(Beginning of Data)

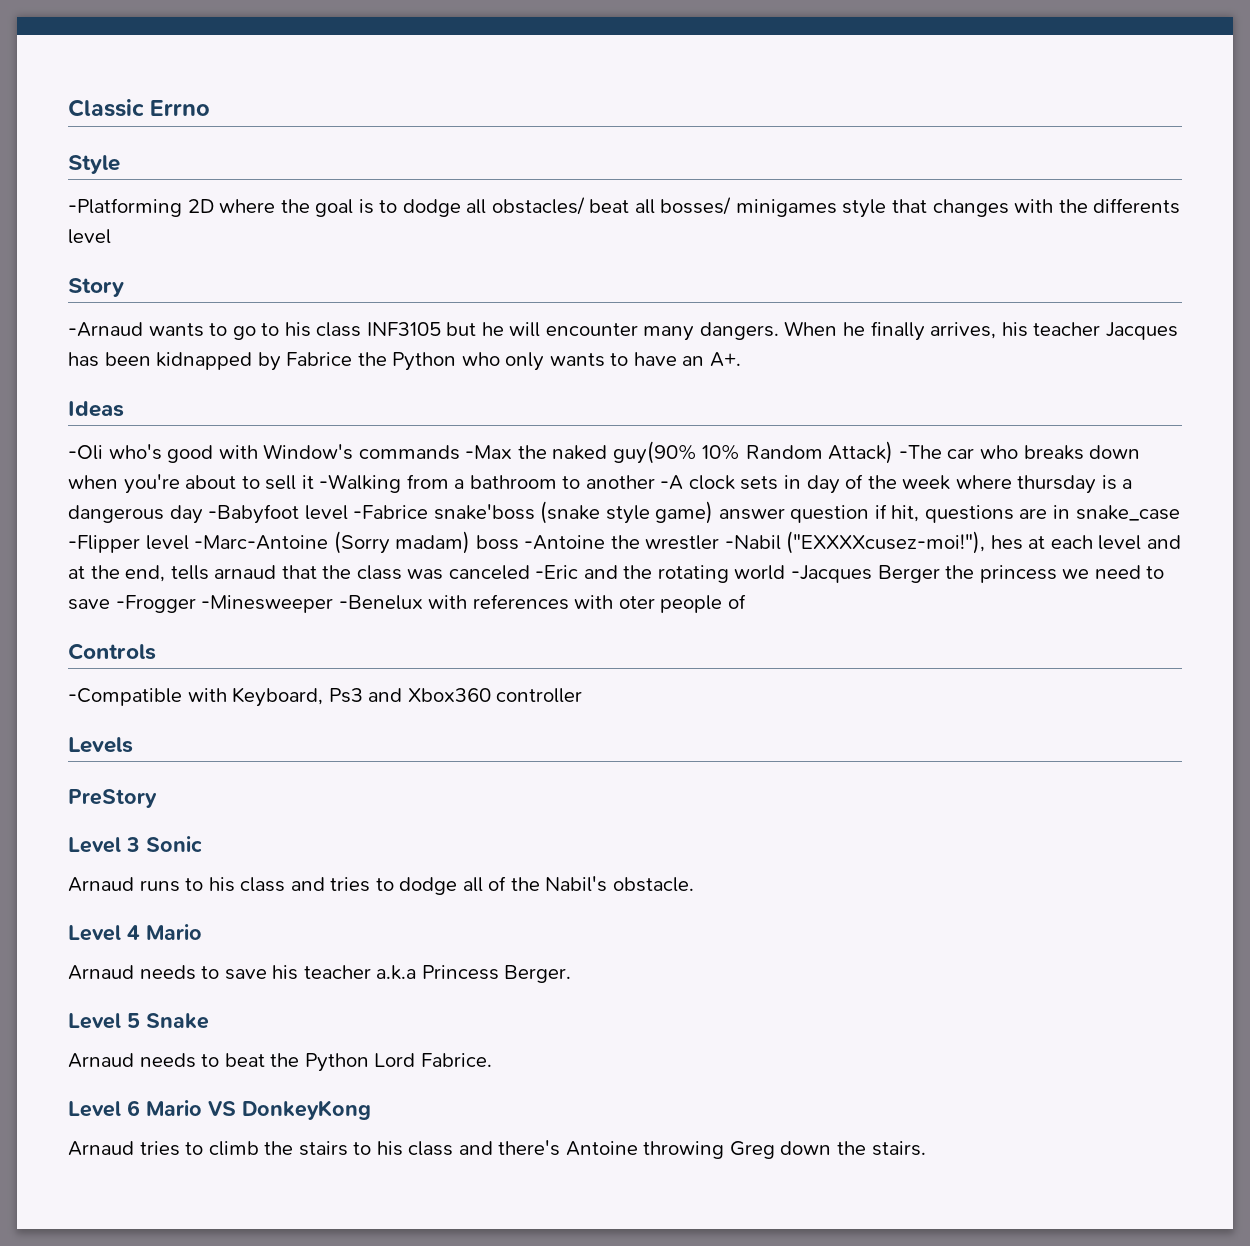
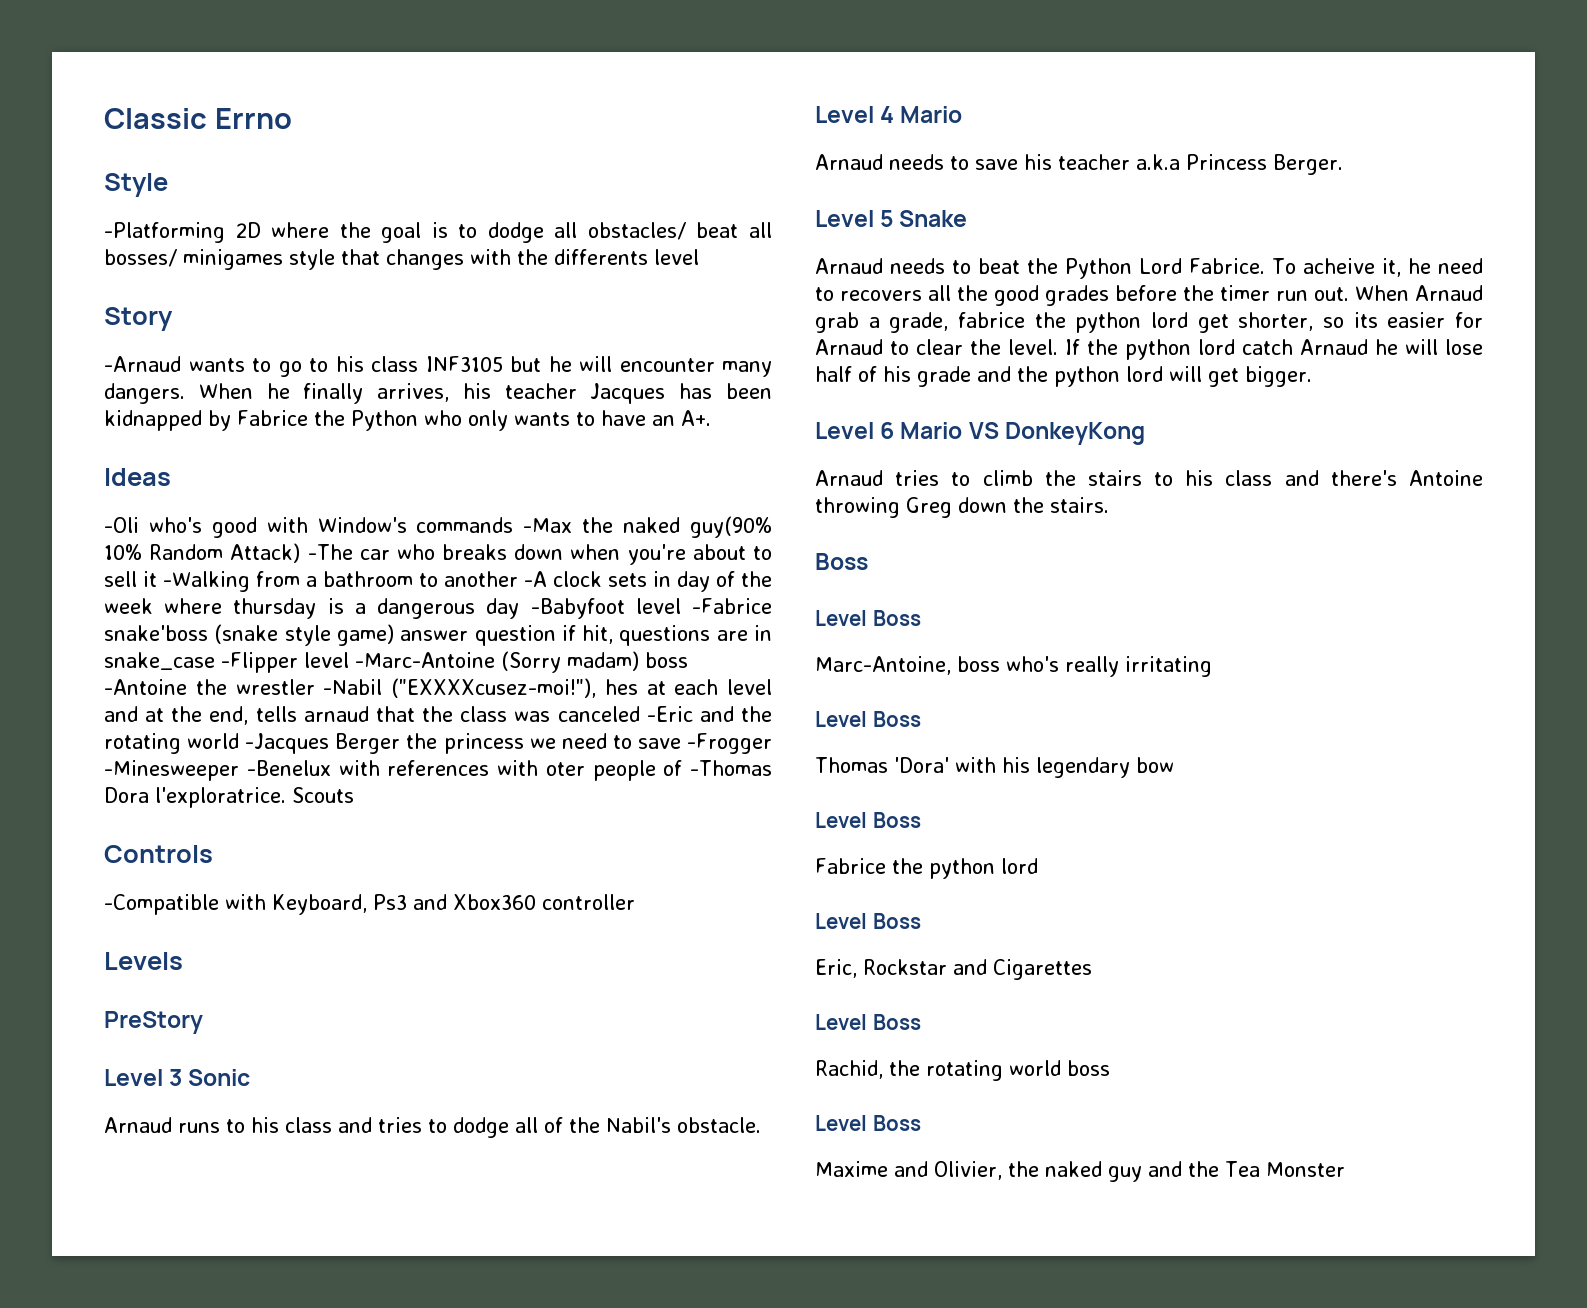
- -Oli who's good with Window's commands -Max the naked guy(90% 10% Random Attack) -The car who breaks down when you're about to sell it -Walking from a bathroom to another -A clock sets in day of the week where thursday is a dangerous day -Babyfoot level -Fabrice snake'boss (snake style game) answer question if hit, questions are in snake_case -Flipper level -Marc-Antoine (Sorry madam) boss -Antoine the wrestler -Nabil ("EXXXXcusez-moi!"), hes at each level and at the end, tells arnaud that the class was canceled -Eric and the rotating world -Jacques Berger the princess we need to save -Frogger -Minesweeper -Benelux with references with oter people of
+ -Oli who's good with Window's commands -Max the naked guy(90% 10% Random Attack) -The car who breaks down when you're about to sell it -Walking from a bathroom to another -A clock sets in day of the week where thursday is a dangerous day -Babyfoot level -Fabrice snake'boss (snake style game) answer question if hit, questions are in snake_case -Flipper level -Marc-Antoine (Sorry madam) boss -Antoine the wrestler -Nabil ("EXXXXcusez-moi!"), hes at each level and at the end, tells arnaud that the class was canceled -Eric and the rotating world -Jacques Berger the princess we need to save -Frogger -Minesweeper -Benelux with references with oter people of -Thomas Dora l'exploratrice. Scouts
+ To acheive it, he need to recovers all the good grades before the timer run out. When Arnaud grab a grade, fabrice the python lord get shorter, so its easier for Arnaud to clear the level. If the python lord catch Arnaud he will lose half of his grade and the python lord will get bigger.
  Arnaud tries to climb the stairs to his class and there's Antoine throwing Greg down the stairs.
+ Boss
+ Level Boss
+ Marc-Antoine, boss who's really irritating
+ Level Boss
+ Thomas 'Dora' with his legendary bow
+ Level Boss
+ Fabrice the python lord
+ Level Boss
+ Eric, Rockstar and Cigarettes
+ Level Boss
+ Rachid, the rotating world boss
+ Level Boss
+ Maxime and Olivier, the naked guy and the Tea Monster

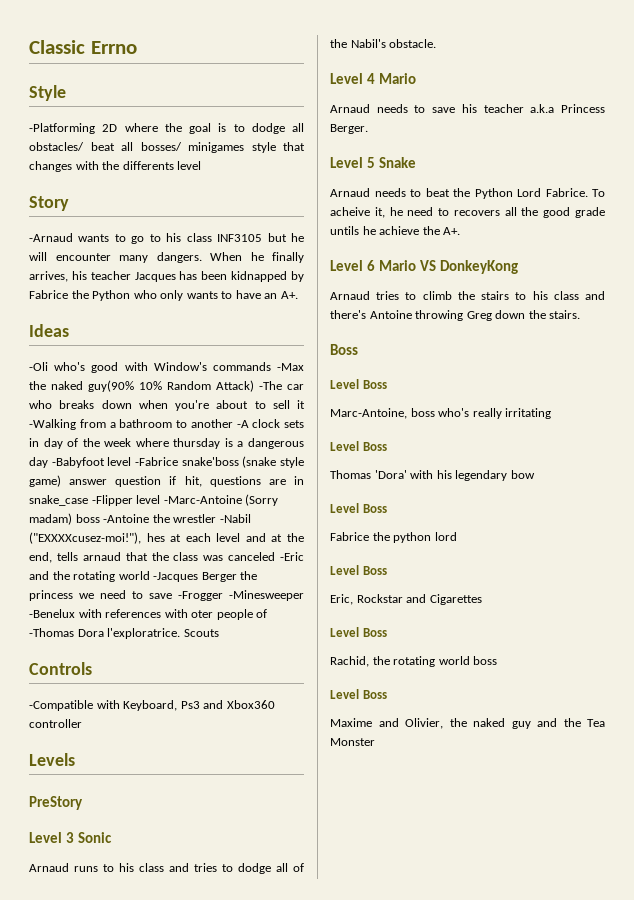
- To acheive it, he need to recovers all the good grades before the timer run out. When Arnaud grab a grade, fabrice the python lord get shorter, so its easier for Arnaud to clear the level. If the python lord catch Arnaud he will lose half of his grade and the python lord will get bigger.
+ To acheive it, he need to recovers all the good grade untils he achieve the A+.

(End of Data)

_What needs to be done_. List every line above containing the word "Nabil".

_Exercise output_.
- -Oli who's good with Window's commands -Max the naked guy(90% 10% Random Attack) -The car who breaks down when you're about to sell it -Walking from a bathroom to another -A clock sets in day of the week where thursday is a dangerous day -Babyfoot level -Fabrice snake'boss (snake style game) answer question if hit, questions are in snake_case -Flipper level -Marc-Antoine (Sorry madam) boss -Antoine the wrestler -Nabil ("EXXXXcusez-moi!"), hes at each level and at the end, tells arnaud that the class was canceled -Eric and the rotating world -Jacques Berger the princess we need to save -Frogger -Minesweeper -Benelux with references with oter people of
+ -Oli who's good with Window's commands -Max the naked guy(90% 10% Random Attack) -The car who breaks down when you're about to sell it -Walking from a bathroom to another -A clock sets in day of the week where thursday is a dangerous day -Babyfoot level -Fabrice snake'boss (snake style game) answer question if hit, questions are in snake_case -Flipper level -Marc-Antoine (Sorry madam) boss -Antoine the wrestler -Nabil ("EXXXXcusez-moi!"), hes at each level and at the end, tells arnaud that the class was canceled -Eric and the rotating world -Jacques Berger the princess we need to save -Frogger -Minesweeper -Benelux with references with oter people of -Thomas Dora l'exploratrice. Scouts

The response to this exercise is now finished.